The Cock and the Fox
A fairy tale by Ludwig Bechstein
On a cold winter’s night a hunger-starved fox crept out of its den to go hunting. Then he heard a cock at a farm crowing without cease; it was sitting up in a cherry-tree and had been crowing the whole night long. The fox now skulked over to the tree and asked, “Mr. Cock, why are you singing on this cold, dark night?” The cock said, “I am announcing the day, whose advent my nature has taught me to recognise.” The fox rejoined, “O Cock, then you must have something divine inside you, if you know things which will come to be!” and the fox at once began to dance. The cock now asked, “Mr. Fox, why are you dancing?” The fox answered him, “As you are singing, O Wise Master, so is it proper that I dance, for it behoves one to rejoice with those who are joyful. O Cock, you Noble Prince among birds, not only do you have the talent to fly in the skies, no, nature has also given you gifts of high prophecy! Oh, how she has preferred you before all other animals! How happy would I be, were you to grant me your favour! How dearly would I like to kiss your revered head, permeated with wisdom! O how envied would I be, could I announce to my friends: I was the fortunate one to whom a prophet inclined his head to be kissed!” The foolish cock, believing the flattering words of the fox, flew down from the tree and bent his head towards him to be kissed. With one snap it was bitten off and the fox said, laughing, “I have found this prophet to be quite devoid of intelligence.”

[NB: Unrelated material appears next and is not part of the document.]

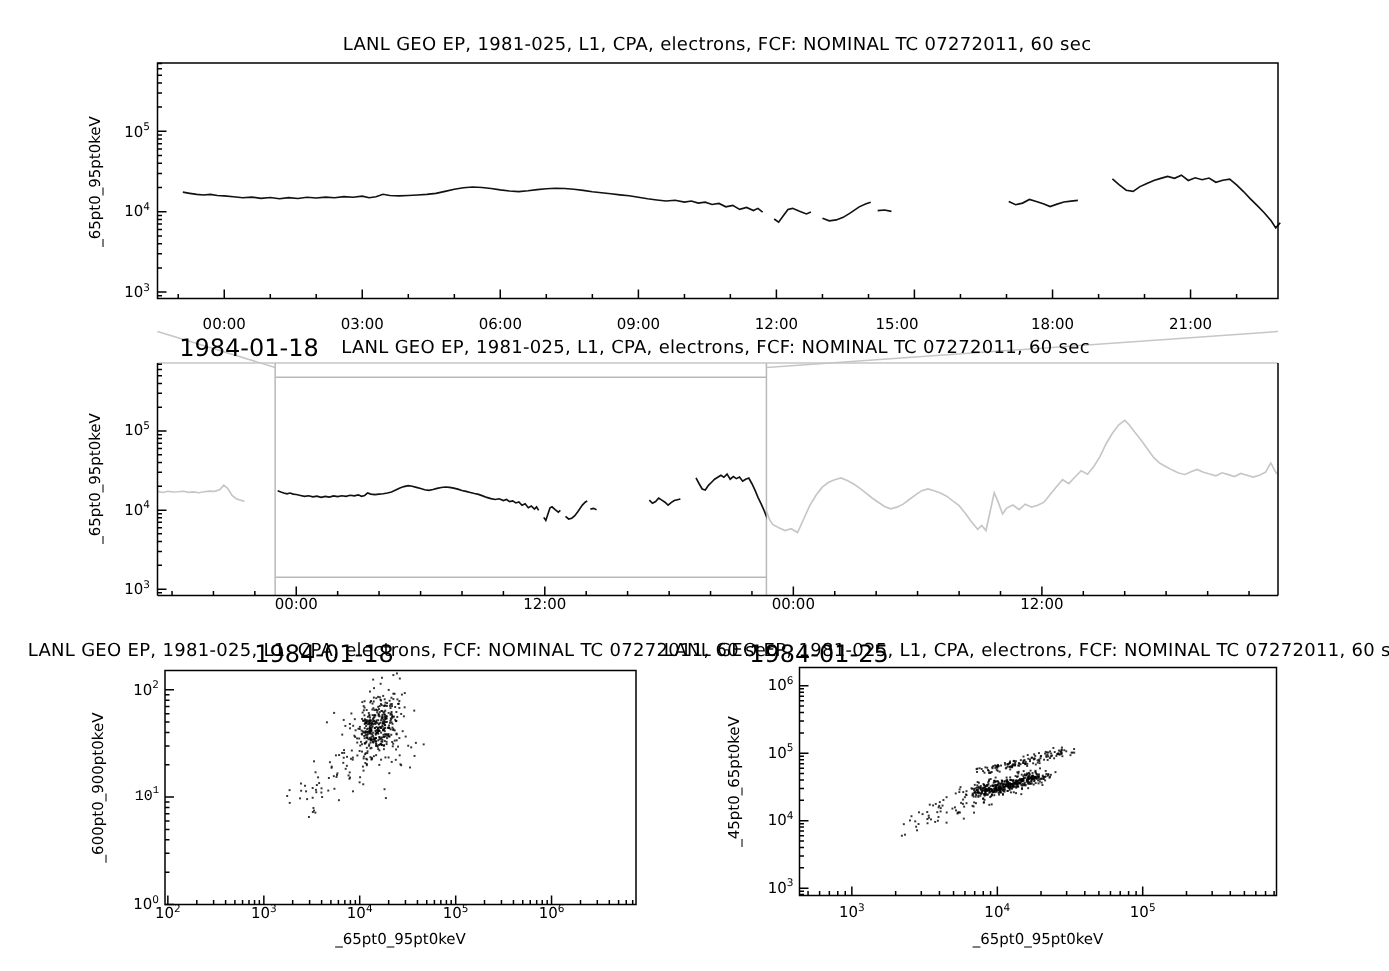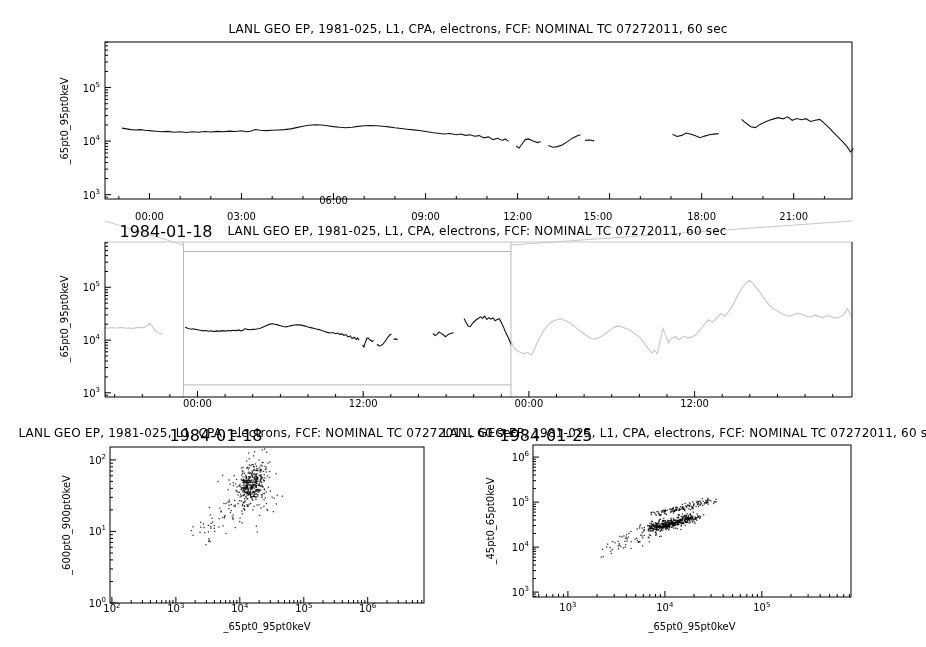"06:00" div.tick { top: 195px -> 211px }
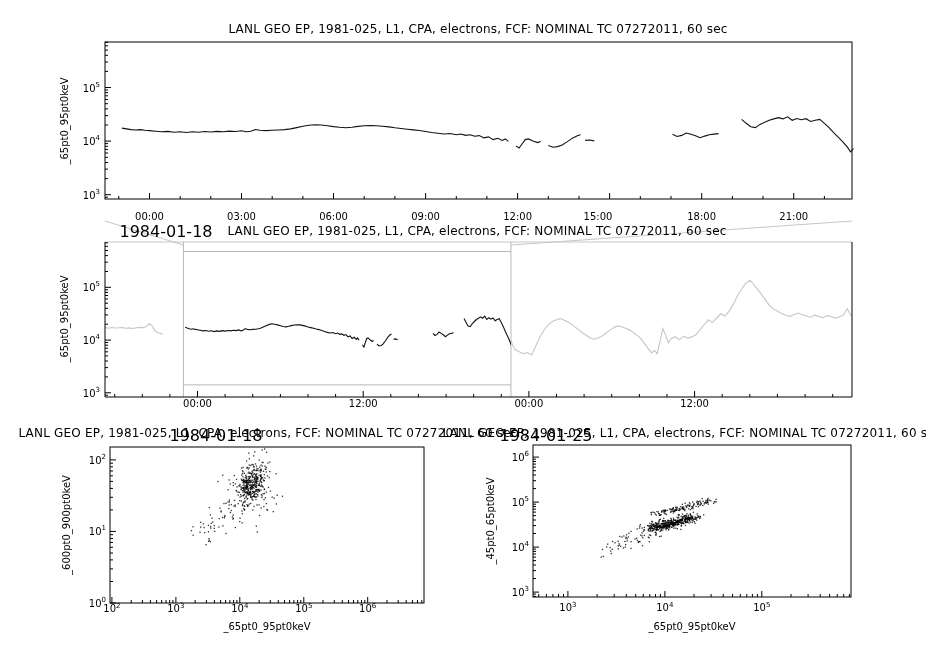"101" div.tick { font-family: none -> Liberation Mono, monospace }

Now when the mouse had finished the fable, he spoke further to the raven: “I have not told you this because I believe myself to be the cock and you the fox, I the fare and you the feeder; I rather wish to believe that your words are not spoken with a snake’s bifid tongue.” And then the mouse went into the opening of her door-hole. The raven asked, “Why do you take your place under the door? What makes you so fearful to come out to me? Do I still inspire you with fear?” And the mouse replied, “I have put my belief and my trust in you, for I like you, and it is not fear that you will prove dishonest that prevents me from coming out. But you have many brethren of your kind, yet not perhaps of your character, whose friendship is not extended to me as yours is. If one of them sees me, I cannot but fear that he will devour me.” The raven said to the contrary: “True friendship requires before all else that one be the true friend of his friend, and the enemy of his enemy; rest assured, o friend Sambar, that I have no friend alive who will not be just as true a friend to you as I am myself. Also, I have power and strength enough to shelter and to shield you.” Now Sambar the Mouse finally came out of her hole, and she and the raven swore an inviolable pact of friendship, and when this was done, they lived with and beside one another in peace and friendship, and told each other delightful tales every day.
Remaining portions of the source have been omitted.